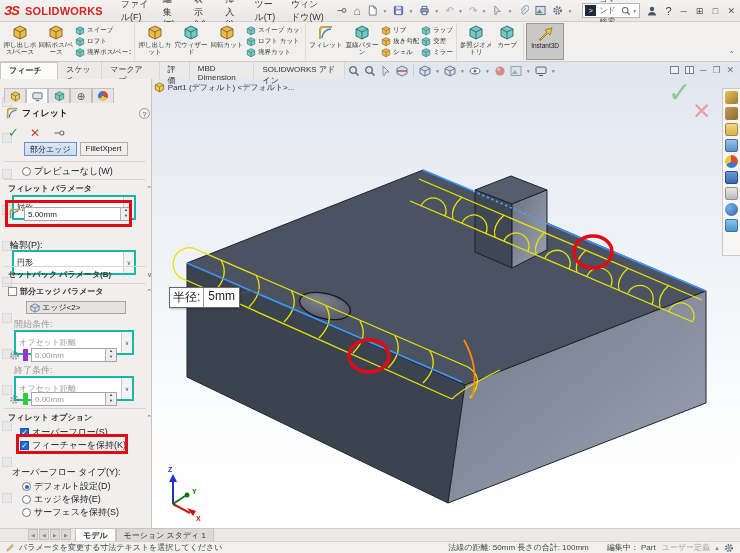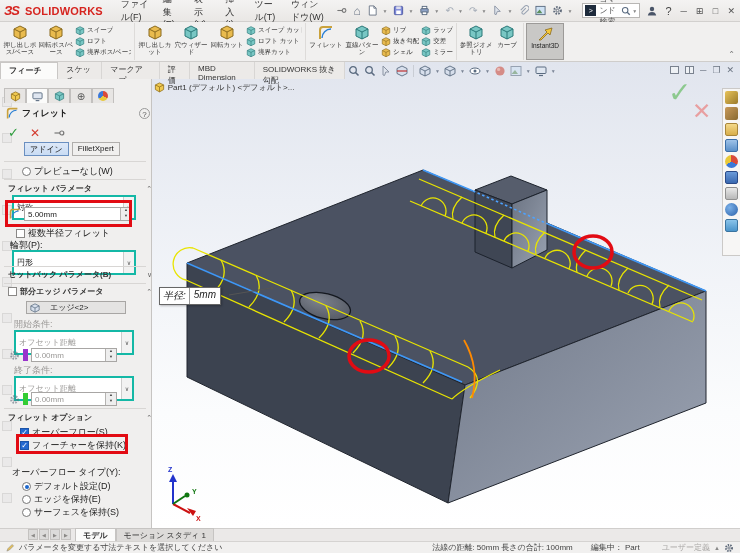--- a/index.html
+++ b/index.html
@@ -64,22 +64,22 @@
   
   #confirm-check { position:absolute; left:516px; top:14px; font-size:28px; font-weight:bold; color:rgba(125,195,125,.85); }
   #confirm-cancel { position:absolute; left:540px; top:36px; font-size:23px; font-weight:bold; color:rgba(232,140,140,.8); }
 
   
   #taskpane { position:absolute; right:0; top:26px; width:18px; height:168px; background:#f7f6f5;
     border:1px solid #cbc9c7; border-right:none; display:flex; flex-direction:column; align-items:center; padding:2px 0; gap:3px; }
   .tp-ic { width:13px; height:13px; border-radius:2px; }
 
   
-  #radius-tooltip { position:absolute; left:7px; top:225px; display:flex; background:#fff;
-    border:1px solid #666; box-shadow:1px 1px 2px rgba(0,0,0,.25); font-size:10px;font-style:italic; }
+  #radius-tooltip { position:absolute; left:17px; top:225px; display:flex; background:#fff;
+    border:1px solid #666; box-shadow:1px 1px 2px rgba(0,0,0,.25); font-size:12px; }
   #radius-tooltip .c1 { padding:1px 3px; border-right:1px solid #999; }
   #radius-tooltip .c2 { padding:1px 4px; }
 
   
   #panel { position:absolute; left:0; top:17px; width:152px; height:449px;
     background:#f0efee; border-right:1px solid #c6c4c2; overflow:hidden; }
   .prow { position:absolute; left:0; width:152px; display:flex; align-items:center; gap:3px; }
   .hdr { font-weight:bold; font-size:8px; color:#333; }
   .chev { margin-left:auto; margin-right:8px; color:#666; font-size:7px; }
   .hrline { position:absolute; left:4px; width:142px; border-top:1px solid #d8d6d4; }
@@ -97,21 +97,21 @@
   .rdo.sel::after { content:""; position:absolute; left:2px; top:2px; width:4px; height:4px; border-radius:50%; background:#1a66cc; }
   .gray { color:#9a9896; }
   .swatch { width:5px; height:12px; flex:0 0 auto; }
   .redbox { position:absolute; border:3px solid #e20b13; pointer-events:none; z-index:6; }
   .pm-tab { width:22px; height:15px; border:1px solid #c2c0be; border-bottom:none; background:#e7e5e3;
     display:flex; align-items:center; justify-content:center; }
   .pm-tab.active { background:#fbfbfa; }
   .mode-btn { height:14px; font-size:8px; padding:1px 5px; border:1px solid #b0aeac; background:#f0efee; }
   .mode-btn.active { background:linear-gradient(#dde8f7,#c9dcf4); border-color:#6a8fc0; }
   .ghost { position:absolute; left:2px; width:10px; height:10px; border:1px solid #8a8a8a; opacity:.22; background:#d8d8d8; z-index:0; }
-  .edgefield { height:13px; background:#e4e3e2; border:1px solid #a8a6a4; display:flex; align-items:center; gap:10px; font-size:8px; padding:0 3px; }
+  .edgefield { height:13px; background:#e4e3e2; border:1px solid #a8a6a4; display:flex; align-items:center; gap:2px; font-size:8px; padding:0 3px; }
 
   
   #bottombar { position:absolute; left:0; top:528px; width:740px; height:13px; background:#ebe9e8; border-top:1px solid #d0cecc; display:flex; align-items:flex-end; }
   .nav-btn { width:10px; height:11px; background:#dcdbda; border:1px solid #c4c2c0; color:#8a8886; font-size:5px;
     display:flex; align-items:center; justify-content:center; }
   .btab { height:13px; padding:1px 7px 0; font-size:8px; color:#333; border:1px solid #c6c4c2; border-bottom:none; background:#dddbd9; }
   .btab.active { background:#fbfbfa; font-weight:bold; }
   #statusbar { position:absolute; left:0; top:541px; width:740px; height:12px; background:#f1f0ef; border-top:1px solid #d5d3d1;
     display:flex; align-items:center; font-size:8px; color:#444; padding:0 6px; gap:4px; }
 </style>
@@ -589,21 +589,21 @@
       <span class="c2">5mm</span>
     </div>
   </div>
 
   <div id="tabbar">
     <span class="dtab active">フィーチャー</span>
     <span class="dtab">スケッチ</span>
     <span class="dtab">マークアップ</span>
     <span class="dtab">評価</span>
     <span class="dtab">MBD Dimension</span>
-    <span class="dtab">SOLIDWORKS 抜き勾配</span>
+    <span class="dtab">SOLIDWORKS アドイン</span>
   </div>
 
   <div id="tree-item">
     <span class="tri">▶</span>
     <svg width="11" height="11">
         <use href="#s-part"></use>
       </svg>
     <span>Part1 (デフォルト) &lt;デフォルト&gt;...</span>
   </div>
 
@@ -653,21 +653,21 @@
 
     <div class="prow" style="top:46px; left:8px">
       <span style="color:#2e9e3e; font-size:13px; font-weight:bold">✓</span>
       <span style="color:#d43b2f; font-size:12px; font-weight:bold; margin-left:8px">✕</span>
       <svg width="12" height="12" style="margin-left:10px">
           <use href="#s-pin"></use>
         </svg>
     </div>
 
     <div class="prow" style="top:63px; left:24px">
-      <span class="mode-btn active">アドイン</span>
+      <span class="mode-btn active">部分エッジ</span>
       <span class="mode-btn">FilletXpert</span>
     </div>
     <div class="hrline" style="top:82px"></div>
 
     <div class="prow" style="top:86px; left:22px">
       <span class="rdo"></span>
       <span>プレビューなし(W)</span>
     </div>
     <div class="hrline" style="top:100px"></div>
 
@@ -685,24 +685,20 @@
         </svg>
       <div class="inp" style="width:108px">
         <span>5.00mm</span>
         <span class="spin">
             <span>▲</span>
             <span>▼</span>
           </span>
       </div>
     </div>
     <div class="redbox" style="left:5px; top:121px; width:127px; height:27px"></div>
-    <div class="prow" style="top:148px; left:16px">
-      <span class="cb0"></span>
-      <span>複数半径フィレット</span>
-    </div>
     <div class="prow" style="top:160px; left:10px">
         <span>輪郭(P):</span>
       </div>
     <div class="dd" style="position:absolute; top:171px; left:12px; width:124px">
       <span>円形</span>
         <span class="v">∨</span>
     </div>
     <div class="hrline" style="top:187px"></div>
 
     <div class="prow" style="top:190px; left:8px; right:0">
@@ -806,18 +802,18 @@
   <span class="btab">モーション スタディ 1</span>
 </div>
 
 <div id="statusbar">
   <svg width="9" height="9">
       <use href="#s-pencil"></use>
     </svg>
   <span>パラメータを変更する寸法テキストを選択してください</span>
   <span style="margin-left:auto">法線の距離: 50mm 長さの合計: 100mm</span>
   <span style="margin-left:14px">編集中： Part</span>
-  <span style="margin-left:18px; color:#a8a6a4">ユーザー定義</span>
+  <span style="margin-left:2px; color:#a8a6a4">ユーザー定義</span>
   <span style="color:#888; font-size:6px">▲</span>
   <svg width="10" height="10">
       <use href="#s-gear"></use>
     </svg>
 </div>
 
 </body></html>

--------------------

■ EXERCISE DIRECTIONS
Restate all of the material word for word. Keep out every picture.

■ RESPONSE AREA
--- a/index.html
+++ b/index.html
@@ -64,22 +64,22 @@
   
   #confirm-check { position:absolute; left:516px; top:14px; font-size:28px; font-weight:bold; color:rgba(125,195,125,.85); }
   #confirm-cancel { position:absolute; left:540px; top:36px; font-size:23px; font-weight:bold; color:rgba(232,140,140,.8); }
 
   
   #taskpane { position:absolute; right:0; top:26px; width:18px; height:168px; background:#f7f6f5;
     border:1px solid #cbc9c7; border-right:none; display:flex; flex-direction:column; align-items:center; padding:2px 0; gap:3px; }
   .tp-ic { width:13px; height:13px; border-radius:2px; }
 
   
-  #radius-tooltip { position:absolute; left:7px; top:225px; display:flex; background:#fff;
-    border:1px solid #666; box-shadow:1px 1px 2px rgba(0,0,0,.25); font-size:10px;font-style:italic; }
+  #radius-tooltip { position:absolute; left:17px; top:225px; display:flex; background:#fff;
+    border:1px solid #666; box-shadow:1px 1px 2px rgba(0,0,0,.25); font-size:12px; }
   #radius-tooltip .c1 { padding:1px 3px; border-right:1px solid #999; }
   #radius-tooltip .c2 { padding:1px 4px; }
 
   
   #panel { position:absolute; left:0; top:17px; width:152px; height:449px;
     background:#f0efee; border-right:1px solid #c6c4c2; overflow:hidden; }
   .prow { position:absolute; left:0; width:152px; display:flex; align-items:center; gap:3px; }
   .hdr { font-weight:bold; font-size:8px; color:#333; }
   .chev { margin-left:auto; margin-right:8px; color:#666; font-size:7px; }
   .hrline { position:absolute; left:4px; width:142px; border-top:1px solid #d8d6d4; }
@@ -97,21 +97,21 @@
   .rdo.sel::after { content:""; position:absolute; left:2px; top:2px; width:4px; height:4px; border-radius:50%; background:#1a66cc; }
   .gray { color:#9a9896; }
   .swatch { width:5px; height:12px; flex:0 0 auto; }
   .redbox { position:absolute; border:3px solid #e20b13; pointer-events:none; z-index:6; }
   .pm-tab { width:22px; height:15px; border:1px solid #c2c0be; border-bottom:none; background:#e7e5e3;
     display:flex; align-items:center; justify-content:center; }
   .pm-tab.active { background:#fbfbfa; }
   .mode-btn { height:14px; font-size:8px; padding:1px 5px; border:1px solid #b0aeac; background:#f0efee; }
   .mode-btn.active { background:linear-gradient(#dde8f7,#c9dcf4); border-color:#6a8fc0; }
   .ghost { position:absolute; left:2px; width:10px; height:10px; border:1px solid #8a8a8a; opacity:.22; background:#d8d8d8; z-index:0; }
-  .edgefield { height:13px; background:#e4e3e2; border:1px solid #a8a6a4; display:flex; align-items:center; gap:10px; font-size:8px; padding:0 3px; }
+  .edgefield { height:13px; background:#e4e3e2; border:1px solid #a8a6a4; display:flex; align-items:center; gap:2px; font-size:8px; padding:0 3px; }
 
   
   #bottombar { position:absolute; left:0; top:528px; width:740px; height:13px; background:#ebe9e8; border-top:1px solid #d0cecc; display:flex; align-items:flex-end; }
   .nav-btn { width:10px; height:11px; background:#dcdbda; border:1px solid #c4c2c0; color:#8a8886; font-size:5px;
     display:flex; align-items:center; justify-content:center; }
   .btab { height:13px; padding:1px 7px 0; font-size:8px; color:#333; border:1px solid #c6c4c2; border-bottom:none; background:#dddbd9; }
   .btab.active { background:#fbfbfa; font-weight:bold; }
   #statusbar { position:absolute; left:0; top:541px; width:740px; height:12px; background:#f1f0ef; border-top:1px solid #d5d3d1;
     display:flex; align-items:center; font-size:8px; color:#444; padding:0 6px; gap:4px; }
 </style>
@@ -589,21 +589,21 @@
       <span class="c2">5mm</span>
     </div>
   </div>
 
   <div id="tabbar">
     <span class="dtab active">フィーチャー</span>
     <span class="dtab">スケッチ</span>
     <span class="dtab">マークアップ</span>
     <span class="dtab">評価</span>
     <span class="dtab">MBD Dimension</span>
-    <span class="dtab">SOLIDWORKS 抜き勾配</span>
+    <span class="dtab">SOLIDWORKS アドイン</span>
   </div>
 
   <div id="tree-item">
     <span class="tri">▶</span>
     <svg width="11" height="11">
         <use href="#s-part"></use>
       </svg>
     <span>Part1 (デフォルト) &lt;デフォルト&gt;...</span>
   </div>
 
@@ -653,21 +653,21 @@
 
     <div class="prow" style="top:46px; left:8px">
       <span style="color:#2e9e3e; font-size:13px; font-weight:bold">✓</span>
       <span style="color:#d43b2f; font-size:12px; font-weight:bold; margin-left:8px">✕</span>
       <svg width="12" height="12" style="margin-left:10px">
           <use href="#s-pin"></use>
         </svg>
     </div>
 
     <div class="prow" style="top:63px; left:24px">
-      <span class="mode-btn active">アドイン</span>
+      <span class="mode-btn active">部分エッジ</span>
       <span class="mode-btn">FilletXpert</span>
     </div>
     <div class="hrline" style="top:82px"></div>
 
     <div class="prow" style="top:86px; left:22px">
       <span class="rdo"></span>
       <span>プレビューなし(W)</span>
     </div>
     <div class="hrline" style="top:100px"></div>
 
@@ -685,24 +685,20 @@
         </svg>
       <div class="inp" style="width:108px">
         <span>5.00mm</span>
         <span class="spin">
             <span>▲</span>
             <span>▼</span>
           </span>
       </div>
     </div>
     <div class="redbox" style="left:5px; top:121px; width:127px; height:27px"></div>
-    <div class="prow" style="top:148px; left:16px">
-      <span class="cb0"></span>
-      <span>複数半径フィレット</span>
-    </div>
     <div class="prow" style="top:160px; left:10px">
         <span>輪郭(P):</span>
       </div>
     <div class="dd" style="position:absolute; top:171px; left:12px; width:124px">
       <span>円形</span>
         <span class="v">∨</span>
     </div>
     <div class="hrline" style="top:187px"></div>
 
     <div class="prow" style="top:190px; left:8px; right:0">
@@ -806,18 +802,18 @@
   <span class="btab">モーション スタディ 1</span>
 </div>
 
 <div id="statusbar">
   <svg width="9" height="9">
       <use href="#s-pencil"></use>
     </svg>
   <span>パラメータを変更する寸法テキストを選択してください</span>
   <span style="margin-left:auto">法線の距離: 50mm 長さの合計: 100mm</span>
   <span style="margin-left:14px">編集中： Part</span>
-  <span style="margin-left:18px; color:#a8a6a4">ユーザー定義</span>
+  <span style="margin-left:2px; color:#a8a6a4">ユーザー定義</span>
   <span style="color:#888; font-size:6px">▲</span>
   <svg width="10" height="10">
       <use href="#s-gear"></use>
     </svg>
 </div>
 
 </body></html>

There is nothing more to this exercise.